Una de las tantas comidillas que desde hace semanas vagan en torno a la presidencia de los Estados Unidos, es la posibilidad de que Joe Biden no culmine su mandato y sea su vicepresidenta, Kamala Harris, quien asuma las riendas del país, hasta las próximas elecciones.

Según alegase el reverendo Pat Robertson –ultraderechista y tradicional «amigui» del magnate que recesa–, Harris estará al frente de la Casa Blanca dentro de un tiempo no muy lejano a la investidura del electo. Entre las causas, puso sobre el tapete una posible renuncia e incluso el  asesinato de Biden.

Si nos guiamos por el sitio PanAm Post, al reverendo de marras no se le puede hacer mucho caso dado que, históricamente, se ha dedicado a lanzar, en nombre de su fe, predicciones que ni de cerca se cumplen. Por ejemplo, la destrucción inmediata del planeta en 1976, 1982, 1990, 2007 y la súbita que está por llegar «a manos» de un meteorito.

Otra «lectura» futurista que le salió mal, consta en el propio PanAm Post, versa en torno a la victoria segura de Donald en los recientes comicios, tras la cual Dios bendeciría al big country con un tiempo de paz –habría que ver para quién.

Siguiendo esta línea, por las redes sociales se ha movido una presunta «epifanía» de un babalawo cubano anónimo –sí, aquí tenemos de todo– que dice ver mucha sangre en Estados Unidos durante este 2021. Habla de guerra interna provocada por los extremistas; que, en efecto, Biden no durará mucho y que no permitirán que Kamala asuma la presidencia; que el país se dividirá –al parecer aún más– y emplearán armas poderosas contra ellos mismos.
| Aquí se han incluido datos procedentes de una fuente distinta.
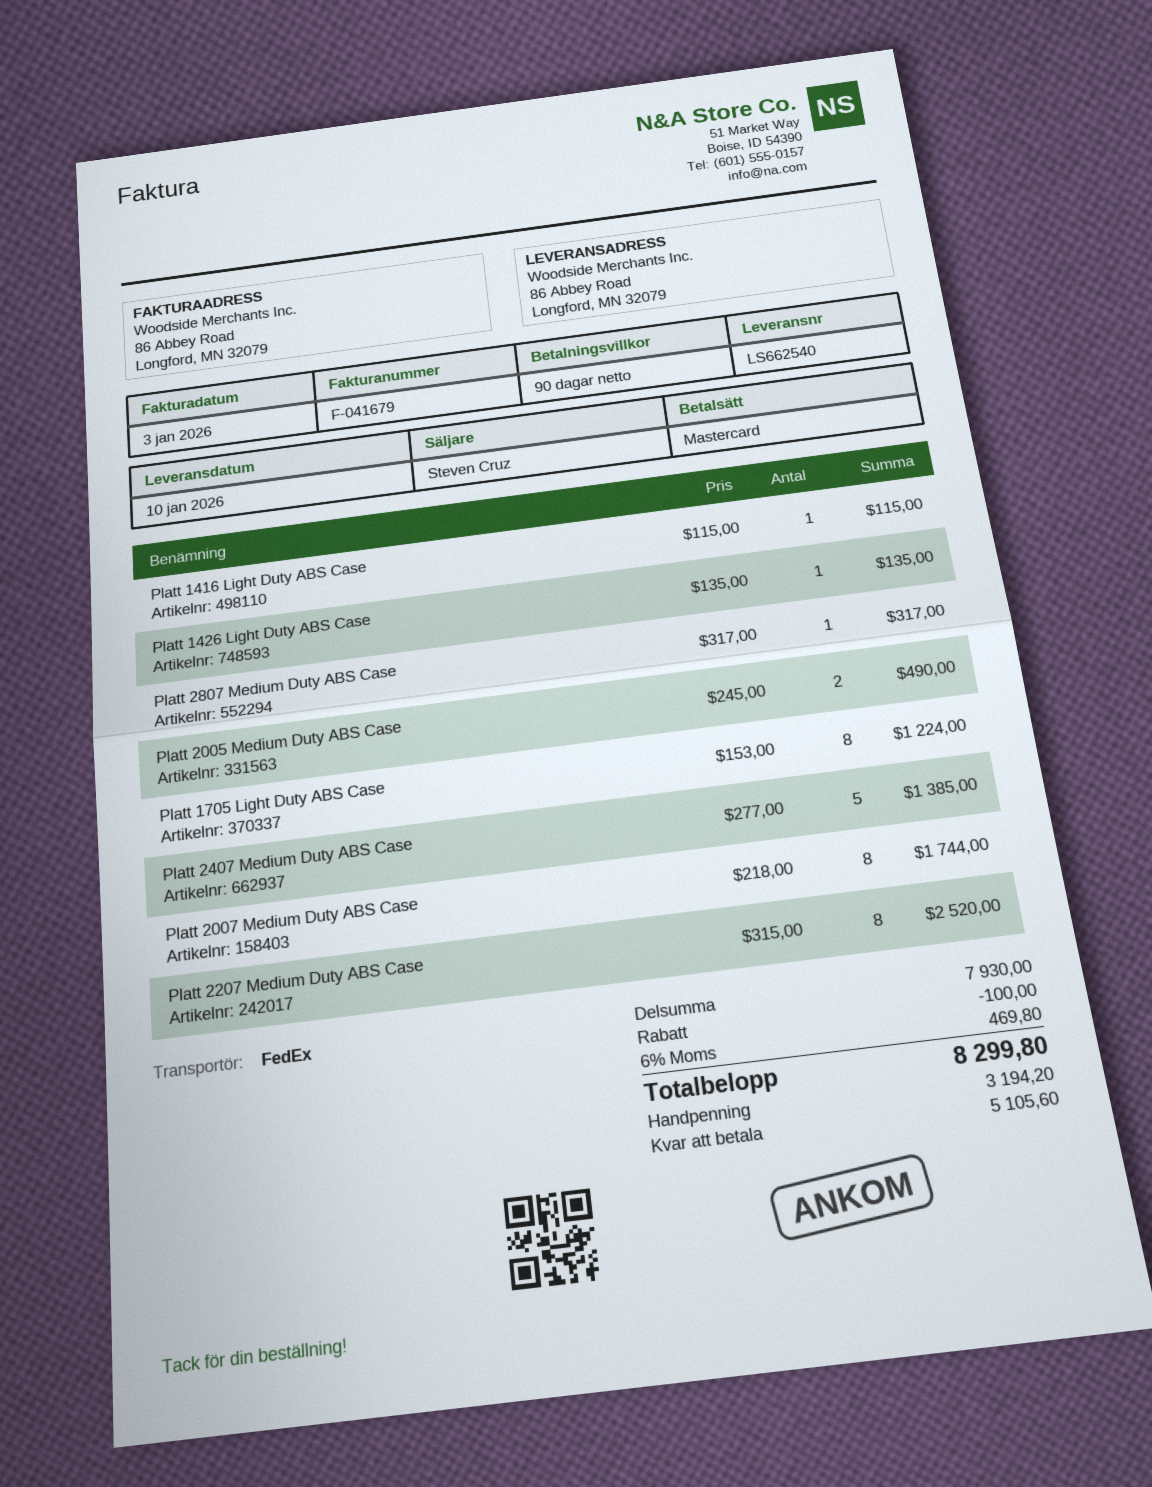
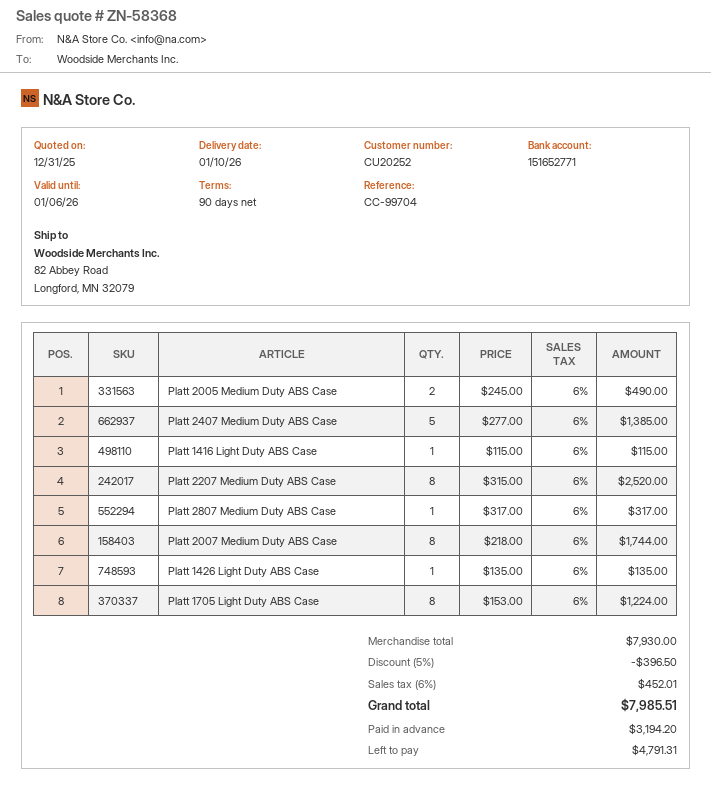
ship to: 86 Abbey Road, Longford, MN 32079 -> 82 Abbey Road, Longford, MN 32079
discount: 100.00 -> 396.50
tax: 6% = 469.80 -> 6% = 452.01
total: 8299.80 -> 7985.51
balance: 5105.60 -> 4791.31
Suena sensacionalista: «Babalawo cubano anuncia “el fin de los tiempos” en Estados Unidos». Y usted, lectora o lector avezado, ha de preguntarse si merece validez periodística una fuente que alude a revelaciones místicas y que por demás no se atreve a dar su nombre. Por supuesto que no, insistimos con el mayor de los respetos en defensa del oficio.

La cuestión radica en que lo plasmado en esta especie de rumor, se parece con una frecuencia cada vez menos sana al día a día en Estados Unidos; además de que coincide con las predicciones de muchos expertos en política internacional: la posible guerra civil ha sido más que mentada por medios de prensa de todos los colores.

No basta con referirse al extravagante asalto al congreso del seis de enero pasado… Tenemos que mencionar la gran polarización ya presente en todo el país, evidenciada en un sufragio del que el magnate salió con el apoyo de 74 millones de electores. ¿Qué ocurre cuando 74 millones de personas confían en alguien –olvidemos por un instante que se trata de Donald Trump– y ese alguien les asegura que hubo fraude? Ciertamente… cualquier cosa.

Hay que hablar también de un Washington DC prácticamente blindado, de los más de 20 mil efectivos que no dormirán durante la noche de la toma de posesión y quién sabe durante cuántas noches más. Se ha de decir también que apenas han pasado dos días desde que un sujeto con más de 500 municiones encima intentase burlar la seguridad del Capitolio.

Tampoco se pueden pasar por alto las detenciones del FBI a todos los que últimamente han «mostrado» el tufo de vándalo-asaltante-seiseneriano y las palabras de los altos ejecutivos del propio Buró Federal que, sin tapujos, dan fe de estar jugando al duro y de que pretenden continuar haciéndolo.

La «democracia» no ha bastado para resolver los problemas, precisamente porque ese término –democracia– en manos del liberalismo no es más que una publicidad de cartón, un slogan, una fachada, una mentira.